**WHAT IS EXPECTED:** Please find the lines in the entries below that contain the word "ONLINE", and copy each one.

(Change detection data)
—————
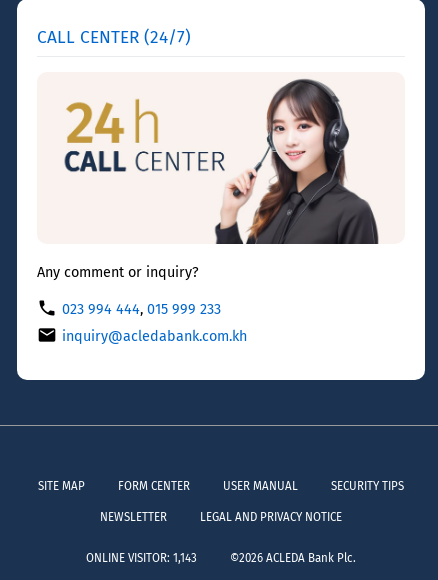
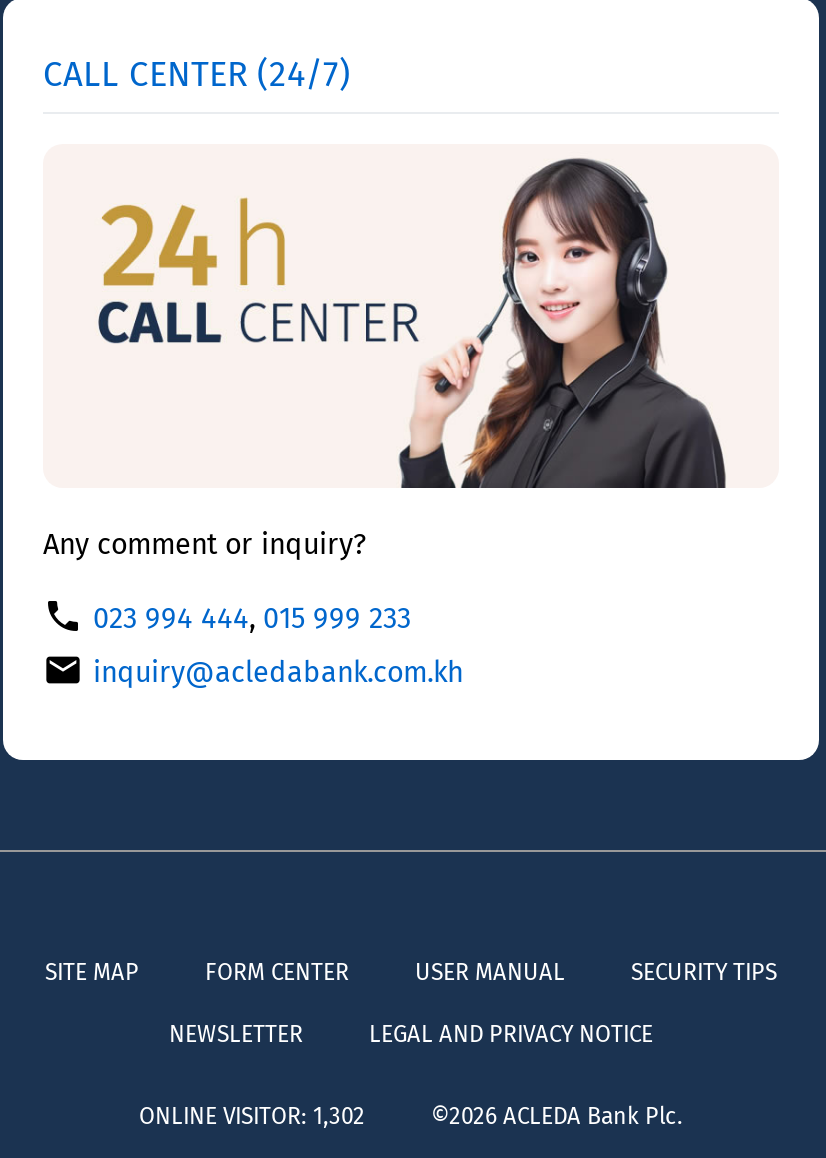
- ONLINE VISITOR: 1,143
+ ONLINE VISITOR: 1,302
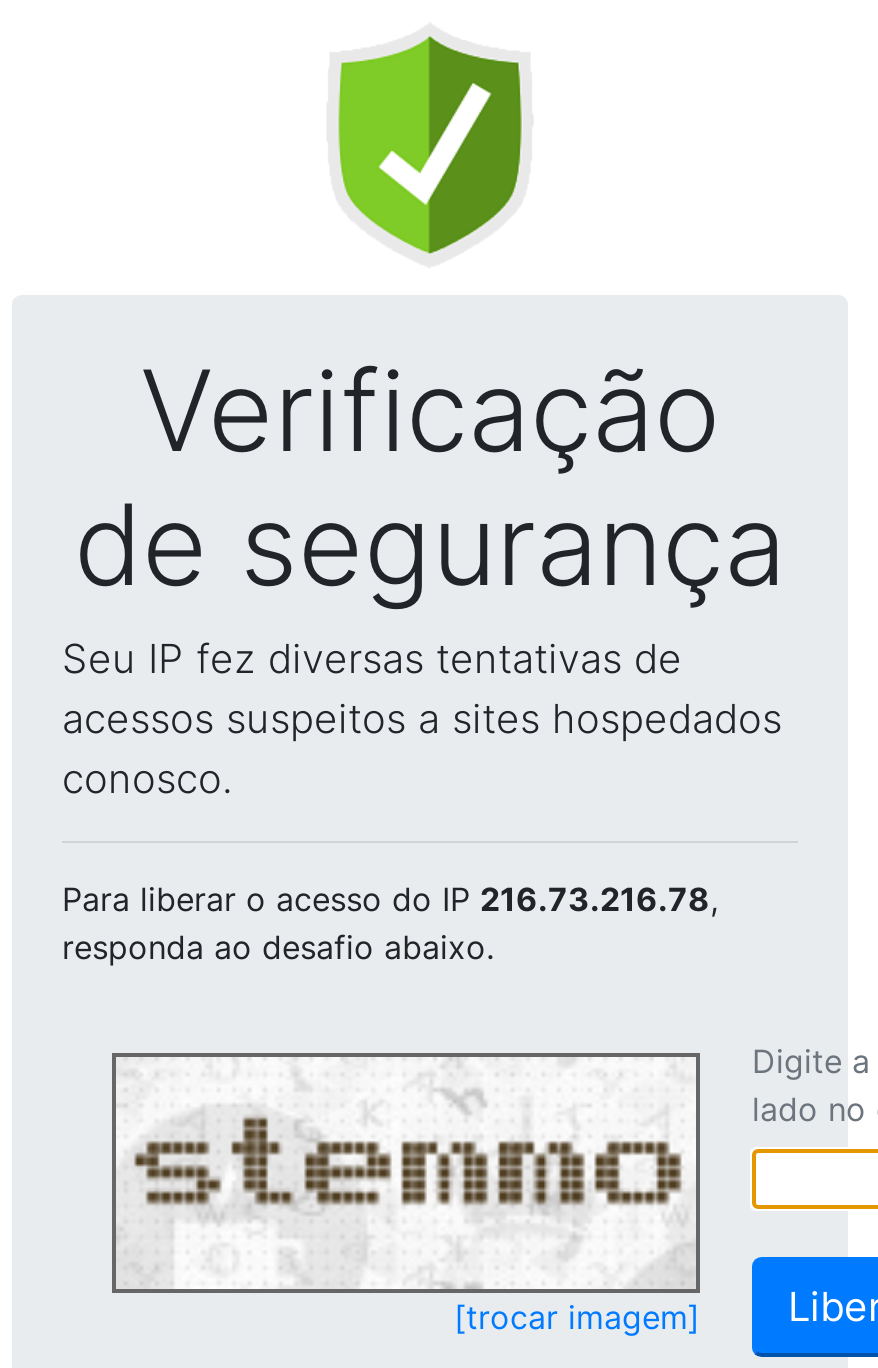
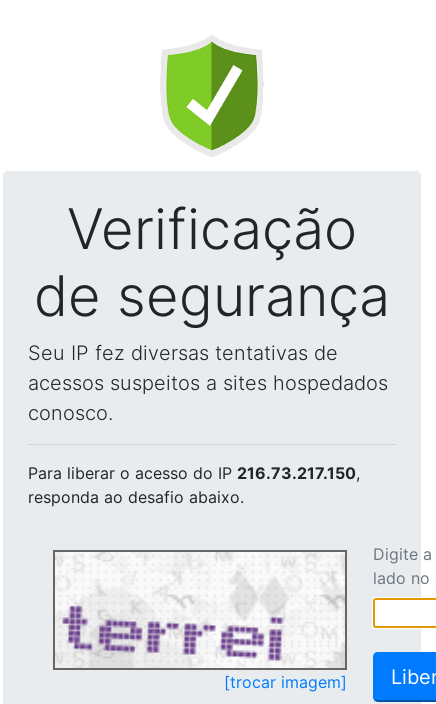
- Para liberar o acesso do IP 216.73.216.78,
+ Para liberar o acesso do IP 216.73.217.150,

- [image]
+ [image]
—————
**ANSWER TO THIS EXERCISE:**
- ONLINE VISITOR: 1,143
+ ONLINE VISITOR: 1,302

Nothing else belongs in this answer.